Ok, here is the commit:

http://git.kernel.org/?p=linux/kernel/git/nab/lio-core-2.6.git;a=commit;h=d1dc1c1da8375c1b9099166d7d93f7f45477f892

In the example I am using two iSCSI Initiators (one Debian and one
OpenSuse) that both have TPG LUN 0 and 1 mapped to their Initiator LUN 0
and 1 under $FABRIC/$IQN/tpgt_1.

Here is what it looks like from the CLI:

export TARGET=/sys/kernel/config/target/core/
export FABRIC=/sys/kernel/config/target/iscsi/

<Setup target_core_mod storage objects..>

DEF_IQN="iqn.2003-01.org.linux-iscsi.target.i686:sn.e475ed6fcdd0"

# The first mkdir(2) to $FABRIC will load iscsi_target_mod
mkdir -p "$FABRIC/$DEF_IQN/tpgt_1/np/172.16.201.137:3260"
# Create TPG LUN 0 and symlink $STORAGE_OBJECT from target_core_mod
mkdir -p "$FABRIC/$DEF_IQN/tpgt_1/lun/lun_0"
ln -s $TARGET/iblock_0/lvm_test0 "$FABRIC/$DEF_IQN/tpgt_1/lun/lun_0/lio_west_port"
# Create TPG LUN 1 and symlink $STORAGE_OBJECT from target_core_mod
mkdir -p "$FABRIC/$DEF_IQN/tpgt_1/lun/lun_1"
ln -s $TARGET/pscsi_0/sdd "$FABRIC/$DEF_IQN/tpgt_1/lun/lun_1/lio_east_port"
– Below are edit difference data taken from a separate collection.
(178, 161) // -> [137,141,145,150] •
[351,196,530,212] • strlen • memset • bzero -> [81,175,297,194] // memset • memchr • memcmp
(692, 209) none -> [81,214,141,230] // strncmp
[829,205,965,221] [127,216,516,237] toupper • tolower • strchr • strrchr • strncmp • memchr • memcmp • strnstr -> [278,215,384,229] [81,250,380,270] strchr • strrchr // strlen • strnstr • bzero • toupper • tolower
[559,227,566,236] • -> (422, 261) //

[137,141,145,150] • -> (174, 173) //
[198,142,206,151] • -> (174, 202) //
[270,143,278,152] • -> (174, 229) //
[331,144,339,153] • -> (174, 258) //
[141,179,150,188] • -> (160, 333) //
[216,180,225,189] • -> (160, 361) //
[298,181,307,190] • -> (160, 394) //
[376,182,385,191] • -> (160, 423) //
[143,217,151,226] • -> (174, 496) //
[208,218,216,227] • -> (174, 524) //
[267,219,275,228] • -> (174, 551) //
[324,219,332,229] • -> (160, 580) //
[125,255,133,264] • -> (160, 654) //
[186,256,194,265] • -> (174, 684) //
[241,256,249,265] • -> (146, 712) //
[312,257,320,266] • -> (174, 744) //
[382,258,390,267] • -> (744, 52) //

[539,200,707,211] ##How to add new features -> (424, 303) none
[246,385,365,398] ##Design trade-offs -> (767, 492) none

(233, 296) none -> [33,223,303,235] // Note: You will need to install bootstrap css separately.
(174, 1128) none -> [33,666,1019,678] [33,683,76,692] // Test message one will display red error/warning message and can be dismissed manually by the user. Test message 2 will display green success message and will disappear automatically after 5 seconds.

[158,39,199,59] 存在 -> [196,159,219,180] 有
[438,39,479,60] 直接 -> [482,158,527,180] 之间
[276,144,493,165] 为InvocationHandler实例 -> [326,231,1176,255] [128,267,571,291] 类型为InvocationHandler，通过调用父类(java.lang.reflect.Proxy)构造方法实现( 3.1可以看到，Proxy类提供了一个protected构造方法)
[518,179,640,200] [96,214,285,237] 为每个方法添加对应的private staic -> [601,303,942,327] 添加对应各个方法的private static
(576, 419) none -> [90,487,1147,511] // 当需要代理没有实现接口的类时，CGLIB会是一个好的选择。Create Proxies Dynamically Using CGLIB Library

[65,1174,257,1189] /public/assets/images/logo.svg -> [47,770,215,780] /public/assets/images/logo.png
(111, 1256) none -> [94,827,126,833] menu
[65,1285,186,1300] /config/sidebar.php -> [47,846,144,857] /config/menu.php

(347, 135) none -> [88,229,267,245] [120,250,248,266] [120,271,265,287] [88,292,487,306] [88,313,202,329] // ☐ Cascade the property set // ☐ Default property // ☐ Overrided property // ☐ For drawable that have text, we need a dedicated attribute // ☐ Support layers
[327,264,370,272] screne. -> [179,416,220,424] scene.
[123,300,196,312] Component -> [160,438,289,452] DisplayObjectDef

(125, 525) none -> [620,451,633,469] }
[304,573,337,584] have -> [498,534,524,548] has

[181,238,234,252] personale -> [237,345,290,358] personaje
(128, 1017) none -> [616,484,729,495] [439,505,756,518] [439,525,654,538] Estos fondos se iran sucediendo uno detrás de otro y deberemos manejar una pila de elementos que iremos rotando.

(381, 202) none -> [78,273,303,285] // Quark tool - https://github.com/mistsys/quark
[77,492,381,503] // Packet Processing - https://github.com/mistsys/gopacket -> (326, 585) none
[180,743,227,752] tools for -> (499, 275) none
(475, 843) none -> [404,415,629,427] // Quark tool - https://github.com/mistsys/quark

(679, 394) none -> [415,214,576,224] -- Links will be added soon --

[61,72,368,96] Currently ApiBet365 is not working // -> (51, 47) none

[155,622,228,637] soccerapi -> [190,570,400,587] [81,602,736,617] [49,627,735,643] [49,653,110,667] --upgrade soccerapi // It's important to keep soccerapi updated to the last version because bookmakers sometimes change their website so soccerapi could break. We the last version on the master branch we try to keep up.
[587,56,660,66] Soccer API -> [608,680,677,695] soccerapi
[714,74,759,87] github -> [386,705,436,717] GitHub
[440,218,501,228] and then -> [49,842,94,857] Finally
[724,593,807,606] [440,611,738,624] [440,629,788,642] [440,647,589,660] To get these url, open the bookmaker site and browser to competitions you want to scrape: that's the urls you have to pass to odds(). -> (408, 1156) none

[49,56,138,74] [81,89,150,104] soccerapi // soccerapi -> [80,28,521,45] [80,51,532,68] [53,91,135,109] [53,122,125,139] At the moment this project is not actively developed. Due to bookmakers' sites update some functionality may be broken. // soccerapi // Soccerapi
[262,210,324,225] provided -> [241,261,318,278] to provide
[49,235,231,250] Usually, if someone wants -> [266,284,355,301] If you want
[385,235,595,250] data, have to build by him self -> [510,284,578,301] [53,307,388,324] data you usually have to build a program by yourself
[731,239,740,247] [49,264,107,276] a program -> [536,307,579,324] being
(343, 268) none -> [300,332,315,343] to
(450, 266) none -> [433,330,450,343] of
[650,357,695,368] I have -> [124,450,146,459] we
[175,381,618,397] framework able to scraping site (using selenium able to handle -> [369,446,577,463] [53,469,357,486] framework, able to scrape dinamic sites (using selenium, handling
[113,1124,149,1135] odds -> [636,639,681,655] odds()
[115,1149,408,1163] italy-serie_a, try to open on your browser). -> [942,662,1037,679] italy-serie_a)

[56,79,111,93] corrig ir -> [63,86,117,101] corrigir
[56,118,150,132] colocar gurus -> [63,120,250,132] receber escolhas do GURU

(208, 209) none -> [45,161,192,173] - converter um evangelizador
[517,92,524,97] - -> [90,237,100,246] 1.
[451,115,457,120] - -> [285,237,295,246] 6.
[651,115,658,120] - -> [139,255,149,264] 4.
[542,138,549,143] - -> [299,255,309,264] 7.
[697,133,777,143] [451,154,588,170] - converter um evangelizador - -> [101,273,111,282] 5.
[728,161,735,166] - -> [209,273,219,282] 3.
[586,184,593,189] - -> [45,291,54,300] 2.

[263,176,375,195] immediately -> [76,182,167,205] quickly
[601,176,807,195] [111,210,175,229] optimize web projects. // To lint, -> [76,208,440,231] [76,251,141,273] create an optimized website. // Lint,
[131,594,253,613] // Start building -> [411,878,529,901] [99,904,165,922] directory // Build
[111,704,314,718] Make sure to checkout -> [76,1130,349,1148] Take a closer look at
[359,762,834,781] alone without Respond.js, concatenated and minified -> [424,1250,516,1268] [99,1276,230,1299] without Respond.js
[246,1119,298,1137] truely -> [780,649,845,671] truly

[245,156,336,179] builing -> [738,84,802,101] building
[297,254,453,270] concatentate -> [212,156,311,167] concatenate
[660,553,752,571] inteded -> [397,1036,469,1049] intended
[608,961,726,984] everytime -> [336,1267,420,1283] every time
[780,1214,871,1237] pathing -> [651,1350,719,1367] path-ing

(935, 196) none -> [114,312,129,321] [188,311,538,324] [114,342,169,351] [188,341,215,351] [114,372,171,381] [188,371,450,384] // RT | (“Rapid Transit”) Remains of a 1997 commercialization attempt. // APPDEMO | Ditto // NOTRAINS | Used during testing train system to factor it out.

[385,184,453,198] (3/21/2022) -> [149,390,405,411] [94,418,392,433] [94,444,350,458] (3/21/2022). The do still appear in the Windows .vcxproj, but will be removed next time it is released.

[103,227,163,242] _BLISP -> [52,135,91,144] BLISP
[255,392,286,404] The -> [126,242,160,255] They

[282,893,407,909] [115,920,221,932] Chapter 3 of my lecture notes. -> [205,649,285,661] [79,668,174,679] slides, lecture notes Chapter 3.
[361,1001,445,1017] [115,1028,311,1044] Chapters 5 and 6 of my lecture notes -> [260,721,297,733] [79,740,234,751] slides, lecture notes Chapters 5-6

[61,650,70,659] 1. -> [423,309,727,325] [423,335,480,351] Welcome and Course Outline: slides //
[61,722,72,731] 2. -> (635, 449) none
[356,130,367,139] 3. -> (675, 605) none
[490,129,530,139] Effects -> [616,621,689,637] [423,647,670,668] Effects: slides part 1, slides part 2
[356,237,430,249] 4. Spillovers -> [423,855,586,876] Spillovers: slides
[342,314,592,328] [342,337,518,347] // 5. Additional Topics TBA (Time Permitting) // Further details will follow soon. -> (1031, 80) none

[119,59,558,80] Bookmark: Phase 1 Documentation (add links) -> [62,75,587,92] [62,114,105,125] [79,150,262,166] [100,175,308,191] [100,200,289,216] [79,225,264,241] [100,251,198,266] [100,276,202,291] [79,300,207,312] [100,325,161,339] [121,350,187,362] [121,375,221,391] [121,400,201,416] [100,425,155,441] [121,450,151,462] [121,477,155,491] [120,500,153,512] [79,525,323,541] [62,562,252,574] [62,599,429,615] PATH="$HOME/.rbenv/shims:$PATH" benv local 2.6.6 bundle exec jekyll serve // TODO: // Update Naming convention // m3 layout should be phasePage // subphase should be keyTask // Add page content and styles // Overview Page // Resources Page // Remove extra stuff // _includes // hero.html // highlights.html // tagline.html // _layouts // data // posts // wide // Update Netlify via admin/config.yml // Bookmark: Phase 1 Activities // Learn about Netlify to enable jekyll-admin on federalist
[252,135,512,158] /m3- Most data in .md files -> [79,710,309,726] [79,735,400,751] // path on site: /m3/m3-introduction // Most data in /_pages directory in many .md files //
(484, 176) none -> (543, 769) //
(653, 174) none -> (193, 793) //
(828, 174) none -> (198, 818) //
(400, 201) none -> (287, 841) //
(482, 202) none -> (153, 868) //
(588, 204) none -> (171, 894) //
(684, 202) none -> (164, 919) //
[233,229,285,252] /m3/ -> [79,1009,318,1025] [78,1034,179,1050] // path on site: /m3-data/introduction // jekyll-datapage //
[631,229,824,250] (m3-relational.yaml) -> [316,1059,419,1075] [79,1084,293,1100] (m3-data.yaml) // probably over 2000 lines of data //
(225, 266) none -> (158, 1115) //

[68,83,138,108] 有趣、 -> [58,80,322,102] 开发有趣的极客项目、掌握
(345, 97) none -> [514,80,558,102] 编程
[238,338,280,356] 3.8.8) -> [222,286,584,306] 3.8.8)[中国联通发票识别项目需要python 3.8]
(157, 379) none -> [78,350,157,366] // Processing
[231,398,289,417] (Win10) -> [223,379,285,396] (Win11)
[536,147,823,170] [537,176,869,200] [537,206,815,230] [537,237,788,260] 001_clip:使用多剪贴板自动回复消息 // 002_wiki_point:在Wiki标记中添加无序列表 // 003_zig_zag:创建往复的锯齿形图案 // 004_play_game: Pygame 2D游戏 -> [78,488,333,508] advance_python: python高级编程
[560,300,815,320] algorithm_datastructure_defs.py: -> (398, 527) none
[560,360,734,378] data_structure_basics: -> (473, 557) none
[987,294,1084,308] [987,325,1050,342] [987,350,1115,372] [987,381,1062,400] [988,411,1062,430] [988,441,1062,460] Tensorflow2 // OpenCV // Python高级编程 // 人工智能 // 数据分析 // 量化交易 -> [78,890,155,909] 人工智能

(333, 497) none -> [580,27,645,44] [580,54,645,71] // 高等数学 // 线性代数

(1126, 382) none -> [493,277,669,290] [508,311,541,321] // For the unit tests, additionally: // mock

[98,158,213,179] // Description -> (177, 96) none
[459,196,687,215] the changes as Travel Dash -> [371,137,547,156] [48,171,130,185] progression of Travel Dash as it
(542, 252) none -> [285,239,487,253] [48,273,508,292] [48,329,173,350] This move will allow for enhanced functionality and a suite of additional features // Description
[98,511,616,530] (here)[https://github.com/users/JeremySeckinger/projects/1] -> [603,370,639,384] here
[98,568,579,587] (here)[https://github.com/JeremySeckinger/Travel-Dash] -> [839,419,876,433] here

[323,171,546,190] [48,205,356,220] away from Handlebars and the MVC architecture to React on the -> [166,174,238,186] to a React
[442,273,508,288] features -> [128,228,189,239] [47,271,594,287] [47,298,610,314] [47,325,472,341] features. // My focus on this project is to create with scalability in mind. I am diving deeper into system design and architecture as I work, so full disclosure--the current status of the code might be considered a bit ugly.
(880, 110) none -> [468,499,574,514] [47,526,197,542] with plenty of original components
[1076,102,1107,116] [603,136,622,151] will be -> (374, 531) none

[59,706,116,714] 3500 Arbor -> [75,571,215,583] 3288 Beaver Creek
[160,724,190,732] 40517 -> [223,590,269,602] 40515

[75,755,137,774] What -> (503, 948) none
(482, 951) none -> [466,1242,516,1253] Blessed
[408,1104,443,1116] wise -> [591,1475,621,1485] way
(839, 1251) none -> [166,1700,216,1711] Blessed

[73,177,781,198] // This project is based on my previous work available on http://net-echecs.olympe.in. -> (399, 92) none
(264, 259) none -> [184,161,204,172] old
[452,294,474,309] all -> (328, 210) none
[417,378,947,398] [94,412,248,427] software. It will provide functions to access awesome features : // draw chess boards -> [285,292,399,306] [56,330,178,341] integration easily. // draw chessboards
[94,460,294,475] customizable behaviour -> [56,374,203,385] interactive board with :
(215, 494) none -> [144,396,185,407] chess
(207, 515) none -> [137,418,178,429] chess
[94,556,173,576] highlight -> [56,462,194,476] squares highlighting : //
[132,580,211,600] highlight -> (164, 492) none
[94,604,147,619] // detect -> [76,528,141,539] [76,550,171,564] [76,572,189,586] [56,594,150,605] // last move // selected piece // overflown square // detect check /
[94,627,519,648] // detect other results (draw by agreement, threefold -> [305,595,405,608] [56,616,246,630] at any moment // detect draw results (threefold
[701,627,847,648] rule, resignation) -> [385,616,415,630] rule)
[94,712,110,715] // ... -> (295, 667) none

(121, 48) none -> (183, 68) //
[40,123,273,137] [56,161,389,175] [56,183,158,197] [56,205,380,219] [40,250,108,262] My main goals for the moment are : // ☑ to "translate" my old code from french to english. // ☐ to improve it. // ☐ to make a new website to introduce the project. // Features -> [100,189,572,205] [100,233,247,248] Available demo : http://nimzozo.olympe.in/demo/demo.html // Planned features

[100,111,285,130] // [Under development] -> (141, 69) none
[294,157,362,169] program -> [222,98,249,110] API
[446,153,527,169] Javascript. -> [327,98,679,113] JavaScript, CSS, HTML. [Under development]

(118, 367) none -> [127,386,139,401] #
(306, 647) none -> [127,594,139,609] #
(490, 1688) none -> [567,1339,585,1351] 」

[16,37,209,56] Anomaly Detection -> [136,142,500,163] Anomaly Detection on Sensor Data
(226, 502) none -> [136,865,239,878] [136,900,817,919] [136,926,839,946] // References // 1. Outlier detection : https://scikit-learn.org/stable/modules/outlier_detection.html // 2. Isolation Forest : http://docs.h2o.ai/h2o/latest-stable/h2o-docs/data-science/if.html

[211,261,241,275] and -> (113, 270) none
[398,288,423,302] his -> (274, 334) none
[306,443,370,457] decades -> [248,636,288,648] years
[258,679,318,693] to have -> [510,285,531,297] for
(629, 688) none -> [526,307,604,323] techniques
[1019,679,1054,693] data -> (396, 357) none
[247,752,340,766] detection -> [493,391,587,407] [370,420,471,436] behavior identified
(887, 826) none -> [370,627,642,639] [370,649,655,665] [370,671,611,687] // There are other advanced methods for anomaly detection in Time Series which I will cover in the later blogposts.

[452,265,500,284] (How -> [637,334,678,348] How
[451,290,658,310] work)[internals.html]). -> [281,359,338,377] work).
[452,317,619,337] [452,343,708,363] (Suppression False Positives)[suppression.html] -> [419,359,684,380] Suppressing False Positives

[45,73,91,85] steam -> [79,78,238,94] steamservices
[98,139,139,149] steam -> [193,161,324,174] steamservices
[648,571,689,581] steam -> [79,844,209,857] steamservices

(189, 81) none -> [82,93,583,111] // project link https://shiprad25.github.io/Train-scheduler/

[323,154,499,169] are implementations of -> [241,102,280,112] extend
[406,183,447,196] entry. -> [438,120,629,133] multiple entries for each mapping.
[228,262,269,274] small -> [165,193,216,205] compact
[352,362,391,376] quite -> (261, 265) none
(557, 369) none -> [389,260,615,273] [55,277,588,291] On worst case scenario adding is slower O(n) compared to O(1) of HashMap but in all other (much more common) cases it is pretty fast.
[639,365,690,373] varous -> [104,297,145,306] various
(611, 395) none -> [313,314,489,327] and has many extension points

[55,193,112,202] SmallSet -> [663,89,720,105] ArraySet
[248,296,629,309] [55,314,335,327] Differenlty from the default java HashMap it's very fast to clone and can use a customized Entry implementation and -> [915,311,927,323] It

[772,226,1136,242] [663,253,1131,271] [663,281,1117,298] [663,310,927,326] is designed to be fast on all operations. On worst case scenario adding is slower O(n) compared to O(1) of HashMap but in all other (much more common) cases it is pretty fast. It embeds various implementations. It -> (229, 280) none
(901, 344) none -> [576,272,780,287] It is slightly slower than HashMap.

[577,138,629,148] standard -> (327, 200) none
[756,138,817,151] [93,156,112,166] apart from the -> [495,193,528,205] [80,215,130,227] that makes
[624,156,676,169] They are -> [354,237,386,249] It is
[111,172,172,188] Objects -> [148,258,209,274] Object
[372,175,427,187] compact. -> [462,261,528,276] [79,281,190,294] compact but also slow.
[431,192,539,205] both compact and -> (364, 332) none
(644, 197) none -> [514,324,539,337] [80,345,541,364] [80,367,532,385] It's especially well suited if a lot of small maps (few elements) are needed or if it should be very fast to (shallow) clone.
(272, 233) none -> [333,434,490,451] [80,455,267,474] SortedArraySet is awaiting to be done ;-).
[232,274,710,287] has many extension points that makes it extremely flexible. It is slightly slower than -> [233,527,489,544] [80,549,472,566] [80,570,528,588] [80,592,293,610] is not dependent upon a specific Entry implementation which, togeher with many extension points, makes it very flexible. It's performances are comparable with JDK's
INITIATOR_DEBIAN="iqn.1993-08.org.debian:01:2dadf92d0ef"

# Create Node and two LUN ACL Symlinks for Debian Initiator
mkdir -p "$FABRIC/$DEF_IQN/tpgt_1/acls/$INITIATOR_DEBIAN/lun_0"
ln -s "$FABRIC/$DEF_IQN/tpgt_1/lun/lun_0" "$FABRIC/$DEF_IQN/tpgt_1/acls/$INITIATOR_DEBIAN/lun_0/."
mkdir -p "$FABRIC/$DEF_IQN/tpgt_1/acls/$INITIATOR_DEBIAN/lun_1"
ln -s "$FABRIC/$DEF_IQN/tpgt_1/lun/lun_1" "$FABRIC/$DEF_IQN/tpgt_1/acls/$INITIATOR_DEBIAN/lun_1/."

INITIATOR_SUSE="iqn.1996-04.de.suse:01:1661f9ee7b5"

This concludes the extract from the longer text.